In a system-oriented architecture, it is crucial to communicate with other systems. In an ideal world each service knows enough information to satisfy its clients, but often there are unfortunate requirements for data to be fetched on the fly. Broker patterns, proxies, etc., or even just a remote procedure being triggered synchronously, like confirming an email has been sent successfully.

All of these things take time. Frontend applications (desktop, web, iOS, Android, etc.) talk to services, and services talk to other services.

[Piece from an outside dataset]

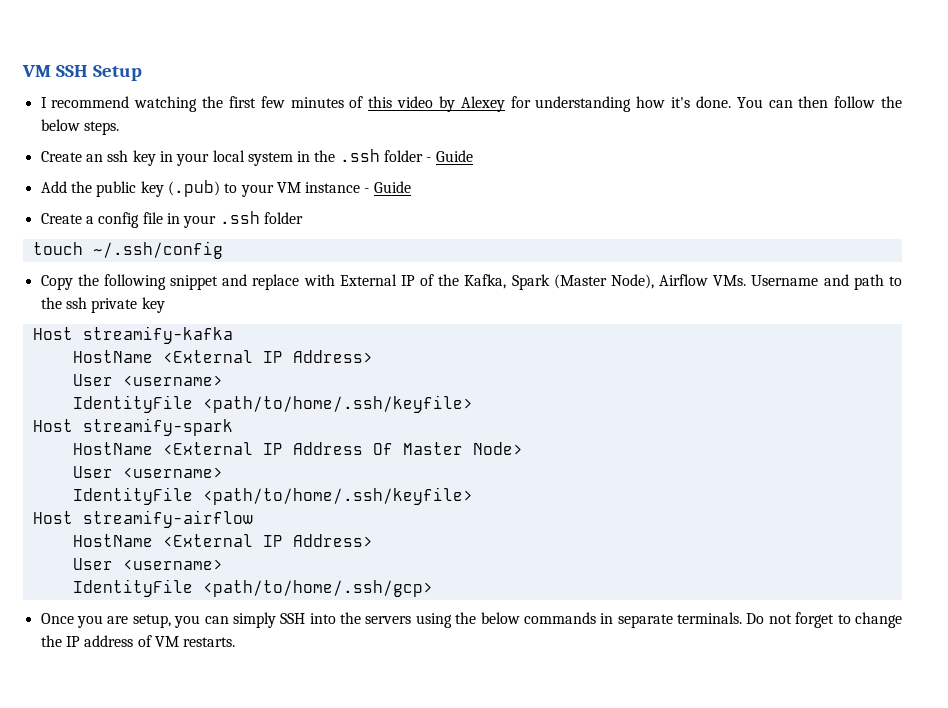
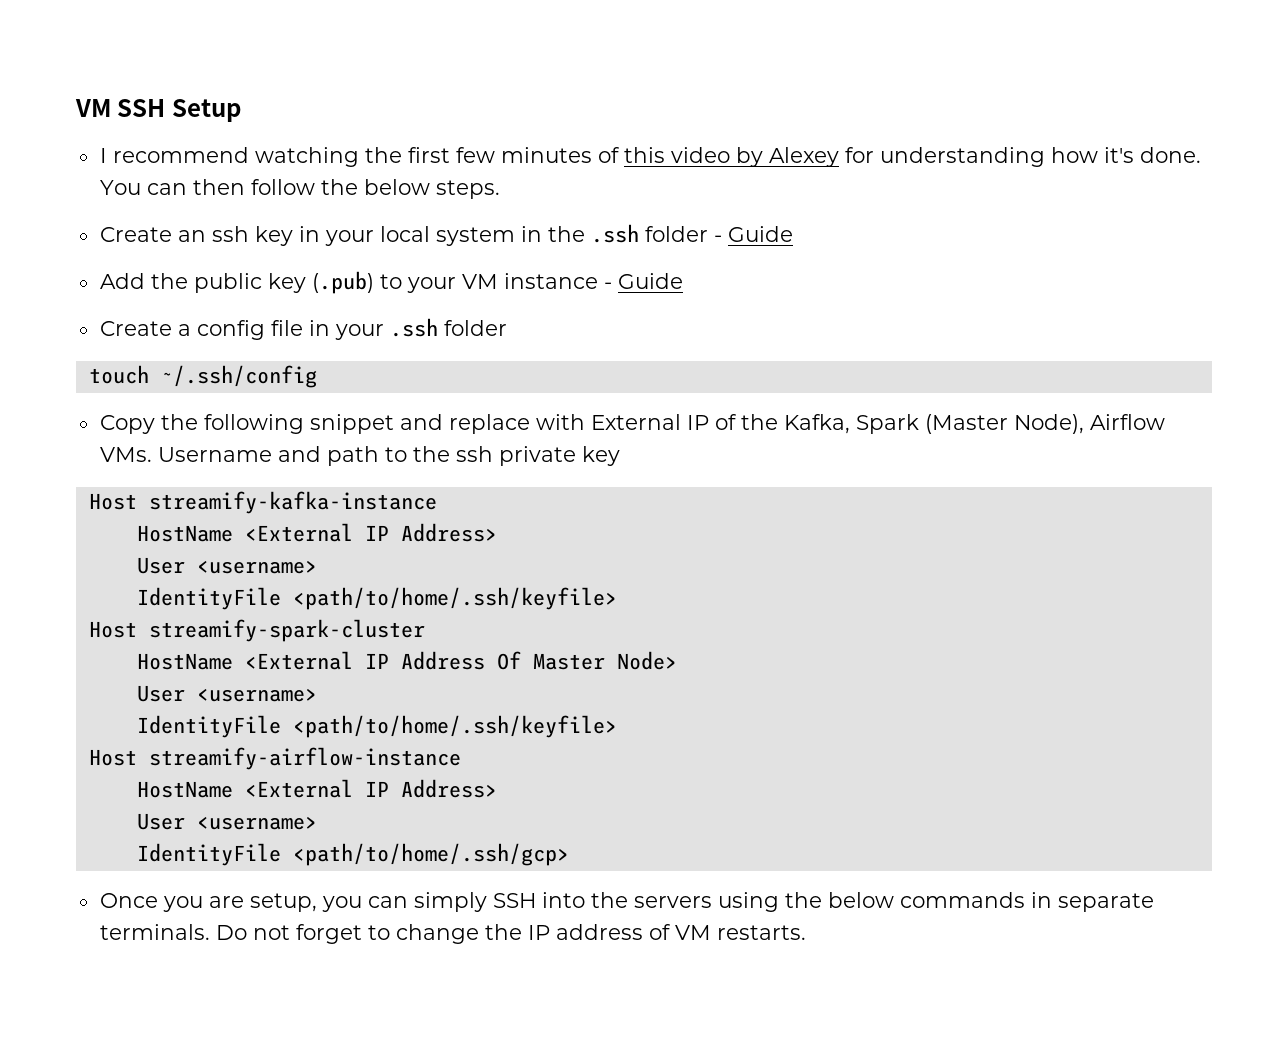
[82,326,233,344] streamify-kafka -> [148,491,437,514] streamify-kafka-instance
[82,418,233,436] streamify-spark -> [148,619,425,642] streamify-spark-cluster
[82,510,253,528] streamify-airflow -> [148,747,461,770] streamify-airflow-instance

This chain of calls can stack up, as service A calls service B, unaware that system is calling service C and D… So long as A, B, C and D are functioning normally, the frontend application can hope to get a response from service A within a “reasonable time”, but if B, C or D are having a bad time, it can cause a domino effect that takes out a large chunk of your architecture, and the ripple effects result in a slow experience for the end users.

Slow applications can cost you a lot of money. A Kissmetrics survey suggests that every 1s slower a page loads, 7% fewer conversions will occur. This article explains how you can make your applications remain performant when upstream dependencies are not, using timeouts and retries.

Other People’s Problems

You own service A, and are making calls to service B. What happens when service B has a bad day, and instead of responding within the usual ~350ms, it starts to take 10 seconds? Do you want to wait 10 seconds for that response?

What about if service B is fine, but C is taking 20s and D is taking 25s? Are you happy to wait 45 seconds for the response from B?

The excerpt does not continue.